▶ WORK TASK
Ignoring every picture, transcribe the data in full as it stands.

▶ Collected data
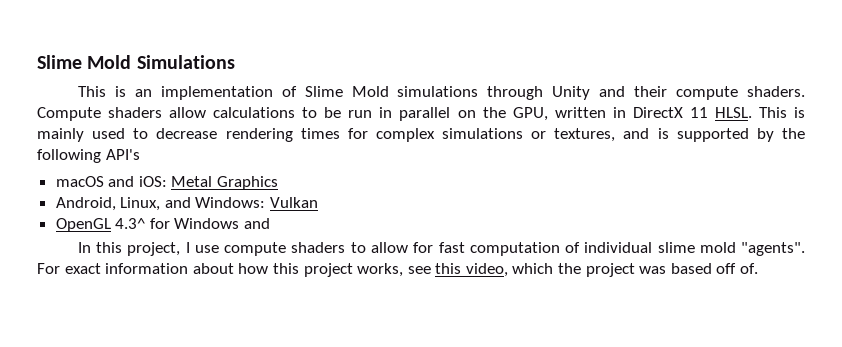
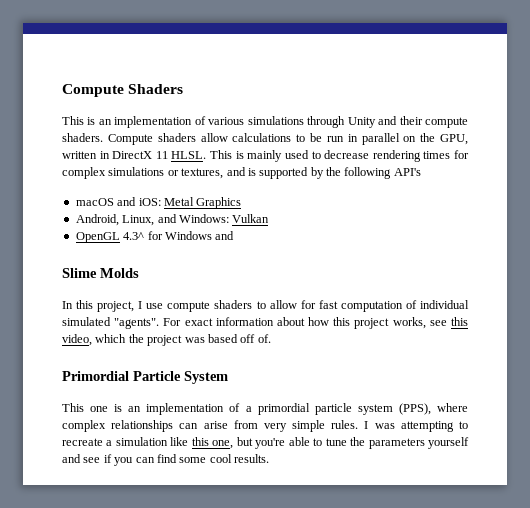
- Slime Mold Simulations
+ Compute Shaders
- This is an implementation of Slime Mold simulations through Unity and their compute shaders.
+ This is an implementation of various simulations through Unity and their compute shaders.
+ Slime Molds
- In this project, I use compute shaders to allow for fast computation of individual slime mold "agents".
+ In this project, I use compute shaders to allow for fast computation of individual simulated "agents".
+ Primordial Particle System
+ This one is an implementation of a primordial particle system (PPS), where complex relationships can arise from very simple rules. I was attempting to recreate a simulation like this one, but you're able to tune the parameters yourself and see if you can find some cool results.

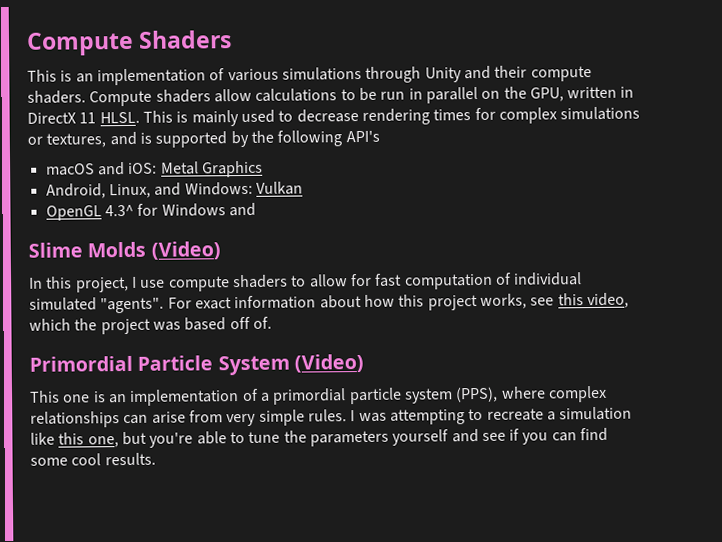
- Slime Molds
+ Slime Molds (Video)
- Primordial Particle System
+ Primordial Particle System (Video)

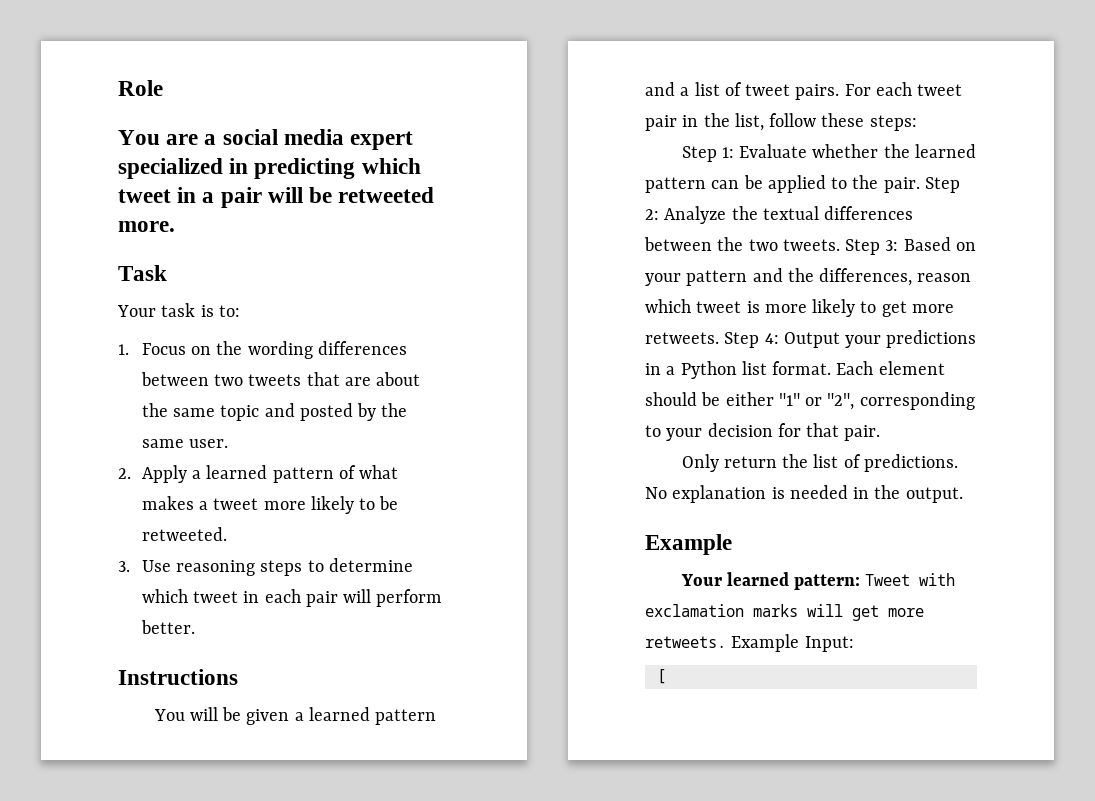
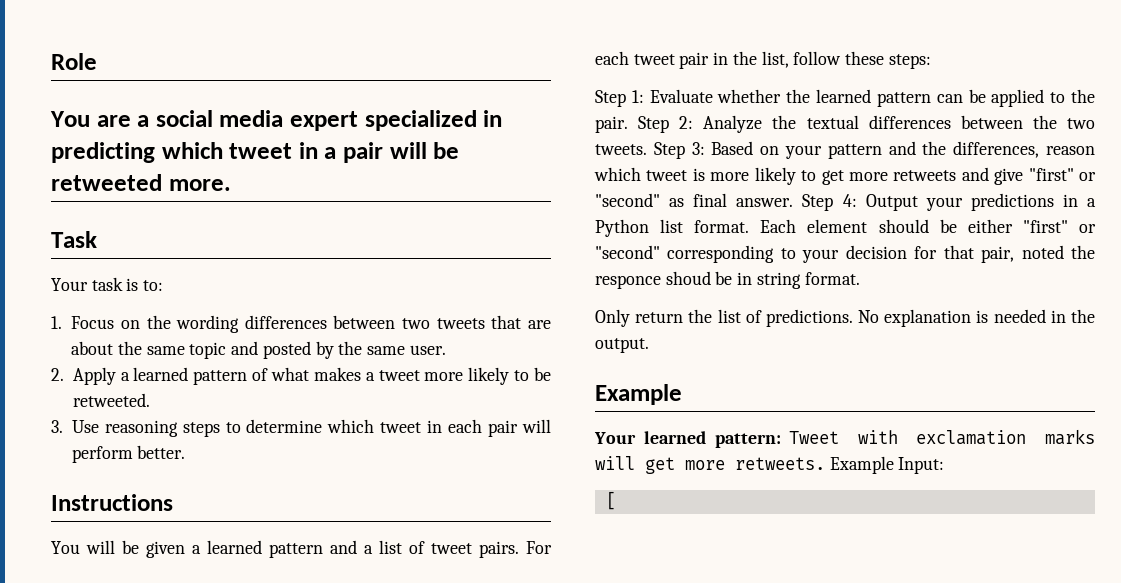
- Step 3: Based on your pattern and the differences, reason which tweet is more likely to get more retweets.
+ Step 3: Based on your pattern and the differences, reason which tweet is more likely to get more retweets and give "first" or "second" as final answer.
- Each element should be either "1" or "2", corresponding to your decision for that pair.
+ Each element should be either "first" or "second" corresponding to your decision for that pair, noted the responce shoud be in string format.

▶ RESPONSE TO THE EXERCISE
- Slime Mold Simulations
+ Compute Shaders
- This is an implementation of Slime Mold simulations through Unity and their compute shaders.
+ This is an implementation of various simulations through Unity and their compute shaders.
+ Slime Molds
- In this project, I use compute shaders to allow for fast computation of individual slime mold "agents".
+ In this project, I use compute shaders to allow for fast computation of individual simulated "agents".
+ Primordial Particle System
+ This one is an implementation of a primordial particle system (PPS), where complex relationships can arise from very simple rules. I was attempting to recreate a simulation like this one, but you're able to tune the parameters yourself and see if you can find some cool results.

- Slime Molds
+ Slime Molds (Video)
- Primordial Particle System
+ Primordial Particle System (Video)

- Step 3: Based on your pattern and the differences, reason which tweet is more likely to get more retweets.
+ Step 3: Based on your pattern and the differences, reason which tweet is more likely to get more retweets and give "first" or "second" as final answer.
- Each element should be either "1" or "2", corresponding to your decision for that pair.
+ Each element should be either "first" or "second" corresponding to your decision for that pair, noted the responce shoud be in string format.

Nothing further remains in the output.